[Edit tracking data]
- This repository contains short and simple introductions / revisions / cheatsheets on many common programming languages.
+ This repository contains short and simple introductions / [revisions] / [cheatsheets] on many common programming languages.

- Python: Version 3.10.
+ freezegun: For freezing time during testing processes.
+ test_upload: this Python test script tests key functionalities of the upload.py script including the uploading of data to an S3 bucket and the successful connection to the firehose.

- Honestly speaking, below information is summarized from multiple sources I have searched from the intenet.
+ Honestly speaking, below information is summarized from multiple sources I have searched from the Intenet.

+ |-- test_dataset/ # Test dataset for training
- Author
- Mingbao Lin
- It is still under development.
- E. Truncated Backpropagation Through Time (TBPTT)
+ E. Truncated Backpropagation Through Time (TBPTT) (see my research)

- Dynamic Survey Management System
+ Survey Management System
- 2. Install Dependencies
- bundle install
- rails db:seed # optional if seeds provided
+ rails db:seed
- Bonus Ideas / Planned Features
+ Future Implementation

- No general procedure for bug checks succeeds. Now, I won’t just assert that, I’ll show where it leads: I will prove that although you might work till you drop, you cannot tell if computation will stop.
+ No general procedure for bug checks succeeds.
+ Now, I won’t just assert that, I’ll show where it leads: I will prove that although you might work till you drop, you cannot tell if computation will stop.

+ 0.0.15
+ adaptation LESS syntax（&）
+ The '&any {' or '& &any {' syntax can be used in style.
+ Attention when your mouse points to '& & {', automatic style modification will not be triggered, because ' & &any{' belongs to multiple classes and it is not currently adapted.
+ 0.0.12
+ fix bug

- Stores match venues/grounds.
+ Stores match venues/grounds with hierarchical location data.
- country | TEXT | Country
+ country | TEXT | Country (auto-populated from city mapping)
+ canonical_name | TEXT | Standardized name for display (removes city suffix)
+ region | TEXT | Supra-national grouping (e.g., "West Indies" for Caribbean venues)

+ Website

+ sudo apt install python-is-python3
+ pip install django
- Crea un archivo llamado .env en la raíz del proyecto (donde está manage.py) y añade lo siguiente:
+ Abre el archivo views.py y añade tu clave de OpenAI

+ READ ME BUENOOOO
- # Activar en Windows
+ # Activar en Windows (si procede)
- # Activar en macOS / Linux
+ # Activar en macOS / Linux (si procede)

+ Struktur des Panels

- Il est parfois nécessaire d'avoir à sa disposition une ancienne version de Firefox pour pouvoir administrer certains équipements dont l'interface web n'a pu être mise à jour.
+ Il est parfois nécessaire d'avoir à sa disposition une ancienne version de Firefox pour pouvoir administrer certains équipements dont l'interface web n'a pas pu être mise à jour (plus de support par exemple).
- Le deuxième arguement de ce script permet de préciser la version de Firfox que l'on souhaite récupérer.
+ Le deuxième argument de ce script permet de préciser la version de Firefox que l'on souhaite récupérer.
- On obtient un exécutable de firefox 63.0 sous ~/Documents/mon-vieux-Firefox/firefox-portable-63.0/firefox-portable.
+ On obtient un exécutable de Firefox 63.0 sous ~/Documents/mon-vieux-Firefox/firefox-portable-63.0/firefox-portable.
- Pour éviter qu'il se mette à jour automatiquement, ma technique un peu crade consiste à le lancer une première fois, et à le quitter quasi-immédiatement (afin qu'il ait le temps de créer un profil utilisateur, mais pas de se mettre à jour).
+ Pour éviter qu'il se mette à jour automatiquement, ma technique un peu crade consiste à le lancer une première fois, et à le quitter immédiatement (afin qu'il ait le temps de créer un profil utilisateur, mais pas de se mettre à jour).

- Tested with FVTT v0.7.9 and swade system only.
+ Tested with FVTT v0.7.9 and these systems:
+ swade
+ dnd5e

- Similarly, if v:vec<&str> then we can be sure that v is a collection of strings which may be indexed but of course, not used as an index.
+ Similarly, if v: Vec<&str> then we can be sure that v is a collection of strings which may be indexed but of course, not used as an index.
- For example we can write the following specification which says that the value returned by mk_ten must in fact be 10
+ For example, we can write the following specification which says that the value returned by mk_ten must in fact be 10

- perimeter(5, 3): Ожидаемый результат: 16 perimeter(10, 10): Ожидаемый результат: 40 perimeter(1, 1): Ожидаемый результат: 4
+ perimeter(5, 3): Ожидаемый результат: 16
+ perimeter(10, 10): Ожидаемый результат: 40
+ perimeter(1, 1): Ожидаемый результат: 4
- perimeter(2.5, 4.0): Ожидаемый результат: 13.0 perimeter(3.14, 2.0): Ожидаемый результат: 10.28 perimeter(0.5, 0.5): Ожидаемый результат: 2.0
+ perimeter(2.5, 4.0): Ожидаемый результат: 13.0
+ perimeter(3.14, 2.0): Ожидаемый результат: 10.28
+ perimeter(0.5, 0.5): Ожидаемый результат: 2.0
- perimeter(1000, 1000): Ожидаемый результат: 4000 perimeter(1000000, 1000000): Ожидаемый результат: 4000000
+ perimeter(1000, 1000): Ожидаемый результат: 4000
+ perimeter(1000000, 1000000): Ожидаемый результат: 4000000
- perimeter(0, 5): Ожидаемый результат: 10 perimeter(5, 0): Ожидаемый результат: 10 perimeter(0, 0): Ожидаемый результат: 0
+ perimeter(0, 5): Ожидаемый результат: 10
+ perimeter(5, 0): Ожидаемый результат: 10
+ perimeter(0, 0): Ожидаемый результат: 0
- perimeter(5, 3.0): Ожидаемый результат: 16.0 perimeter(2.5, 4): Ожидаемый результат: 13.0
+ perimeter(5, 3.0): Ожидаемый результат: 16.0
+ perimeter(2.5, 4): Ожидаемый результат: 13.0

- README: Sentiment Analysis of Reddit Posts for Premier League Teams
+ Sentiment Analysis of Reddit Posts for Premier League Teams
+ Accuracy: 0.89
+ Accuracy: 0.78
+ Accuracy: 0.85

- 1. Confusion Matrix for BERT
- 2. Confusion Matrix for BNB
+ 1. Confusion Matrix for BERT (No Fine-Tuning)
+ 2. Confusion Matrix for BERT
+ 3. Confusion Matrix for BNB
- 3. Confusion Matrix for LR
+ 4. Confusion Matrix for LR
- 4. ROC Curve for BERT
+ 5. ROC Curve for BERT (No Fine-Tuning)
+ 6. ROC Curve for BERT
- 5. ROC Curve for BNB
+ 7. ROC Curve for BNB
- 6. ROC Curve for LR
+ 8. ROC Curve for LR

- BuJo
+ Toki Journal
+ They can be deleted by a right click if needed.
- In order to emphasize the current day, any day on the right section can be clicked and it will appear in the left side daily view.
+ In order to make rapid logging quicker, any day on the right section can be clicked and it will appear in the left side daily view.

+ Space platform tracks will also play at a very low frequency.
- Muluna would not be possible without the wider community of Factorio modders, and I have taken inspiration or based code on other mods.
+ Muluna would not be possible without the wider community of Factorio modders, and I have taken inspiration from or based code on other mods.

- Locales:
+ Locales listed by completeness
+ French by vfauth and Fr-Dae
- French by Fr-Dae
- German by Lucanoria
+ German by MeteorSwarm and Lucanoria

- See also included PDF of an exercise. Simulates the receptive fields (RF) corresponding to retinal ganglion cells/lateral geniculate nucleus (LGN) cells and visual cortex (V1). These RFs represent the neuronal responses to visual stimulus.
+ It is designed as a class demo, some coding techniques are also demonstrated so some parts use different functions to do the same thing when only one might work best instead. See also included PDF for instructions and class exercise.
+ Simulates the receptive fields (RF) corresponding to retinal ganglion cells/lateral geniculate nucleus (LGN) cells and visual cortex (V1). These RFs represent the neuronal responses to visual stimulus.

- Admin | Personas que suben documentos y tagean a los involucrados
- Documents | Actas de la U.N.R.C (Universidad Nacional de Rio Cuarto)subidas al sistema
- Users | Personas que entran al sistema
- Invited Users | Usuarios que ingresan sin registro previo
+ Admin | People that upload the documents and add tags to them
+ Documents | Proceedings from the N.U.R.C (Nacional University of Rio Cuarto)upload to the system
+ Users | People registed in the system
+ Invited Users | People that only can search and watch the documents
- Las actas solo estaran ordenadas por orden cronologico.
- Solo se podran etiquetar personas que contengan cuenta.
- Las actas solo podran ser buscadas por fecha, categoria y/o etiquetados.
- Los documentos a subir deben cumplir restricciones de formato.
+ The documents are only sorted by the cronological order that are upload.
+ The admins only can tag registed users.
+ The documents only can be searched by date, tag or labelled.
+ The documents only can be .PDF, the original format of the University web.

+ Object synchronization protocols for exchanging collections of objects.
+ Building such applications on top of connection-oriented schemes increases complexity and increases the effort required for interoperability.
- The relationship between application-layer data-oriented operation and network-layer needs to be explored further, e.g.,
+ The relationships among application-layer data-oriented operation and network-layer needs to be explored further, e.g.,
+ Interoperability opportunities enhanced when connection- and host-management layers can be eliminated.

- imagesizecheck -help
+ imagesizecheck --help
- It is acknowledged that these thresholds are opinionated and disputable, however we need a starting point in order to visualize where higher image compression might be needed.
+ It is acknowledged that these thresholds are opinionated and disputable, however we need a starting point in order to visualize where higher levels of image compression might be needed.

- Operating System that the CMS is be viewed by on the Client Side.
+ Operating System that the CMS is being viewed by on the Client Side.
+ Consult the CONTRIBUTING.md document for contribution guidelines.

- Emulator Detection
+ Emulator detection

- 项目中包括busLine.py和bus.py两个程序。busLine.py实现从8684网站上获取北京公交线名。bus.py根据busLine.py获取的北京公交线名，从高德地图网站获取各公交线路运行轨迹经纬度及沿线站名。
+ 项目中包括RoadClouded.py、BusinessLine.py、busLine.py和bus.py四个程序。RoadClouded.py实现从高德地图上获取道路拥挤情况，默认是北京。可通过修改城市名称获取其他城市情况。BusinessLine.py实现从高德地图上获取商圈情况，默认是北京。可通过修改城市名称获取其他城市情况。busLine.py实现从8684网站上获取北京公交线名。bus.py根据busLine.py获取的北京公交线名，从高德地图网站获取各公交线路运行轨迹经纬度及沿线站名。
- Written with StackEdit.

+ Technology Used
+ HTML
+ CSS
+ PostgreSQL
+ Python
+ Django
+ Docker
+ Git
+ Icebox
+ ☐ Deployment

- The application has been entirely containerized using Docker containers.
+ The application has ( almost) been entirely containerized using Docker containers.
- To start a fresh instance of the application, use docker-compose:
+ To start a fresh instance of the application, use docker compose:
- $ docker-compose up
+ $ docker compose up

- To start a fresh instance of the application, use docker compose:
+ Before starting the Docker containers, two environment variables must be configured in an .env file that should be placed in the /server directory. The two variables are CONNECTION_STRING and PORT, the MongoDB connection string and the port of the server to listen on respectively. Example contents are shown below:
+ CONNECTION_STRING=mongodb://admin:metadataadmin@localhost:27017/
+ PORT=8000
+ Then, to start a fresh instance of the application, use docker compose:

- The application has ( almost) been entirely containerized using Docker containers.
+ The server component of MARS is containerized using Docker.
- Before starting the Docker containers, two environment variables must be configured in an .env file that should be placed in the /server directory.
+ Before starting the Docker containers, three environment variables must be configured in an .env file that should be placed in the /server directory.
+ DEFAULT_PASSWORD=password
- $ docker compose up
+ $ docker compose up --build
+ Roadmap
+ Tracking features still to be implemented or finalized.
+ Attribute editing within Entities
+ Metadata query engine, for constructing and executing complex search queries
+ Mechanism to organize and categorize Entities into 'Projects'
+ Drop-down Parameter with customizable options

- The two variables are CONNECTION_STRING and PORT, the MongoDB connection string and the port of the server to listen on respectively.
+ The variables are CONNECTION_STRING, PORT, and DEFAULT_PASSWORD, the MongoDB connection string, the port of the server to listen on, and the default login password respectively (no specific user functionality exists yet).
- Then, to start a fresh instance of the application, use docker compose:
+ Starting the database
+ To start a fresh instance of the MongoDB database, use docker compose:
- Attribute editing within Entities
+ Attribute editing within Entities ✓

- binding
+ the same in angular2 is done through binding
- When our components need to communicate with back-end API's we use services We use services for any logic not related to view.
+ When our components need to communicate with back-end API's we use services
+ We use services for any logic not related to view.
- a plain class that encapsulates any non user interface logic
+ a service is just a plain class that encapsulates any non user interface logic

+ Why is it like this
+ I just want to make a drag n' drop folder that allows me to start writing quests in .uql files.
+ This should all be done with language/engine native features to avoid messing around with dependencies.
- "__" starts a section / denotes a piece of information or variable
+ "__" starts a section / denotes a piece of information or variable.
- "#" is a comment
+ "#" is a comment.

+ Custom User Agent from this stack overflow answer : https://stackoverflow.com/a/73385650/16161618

TRY IT:
From the entries above, copy every line that holds the word "within".

RESPONSE TO THE EXERCISE:
+ Attribute editing within Entities
- Attribute editing within Entities
+ Attribute editing within Entities ✓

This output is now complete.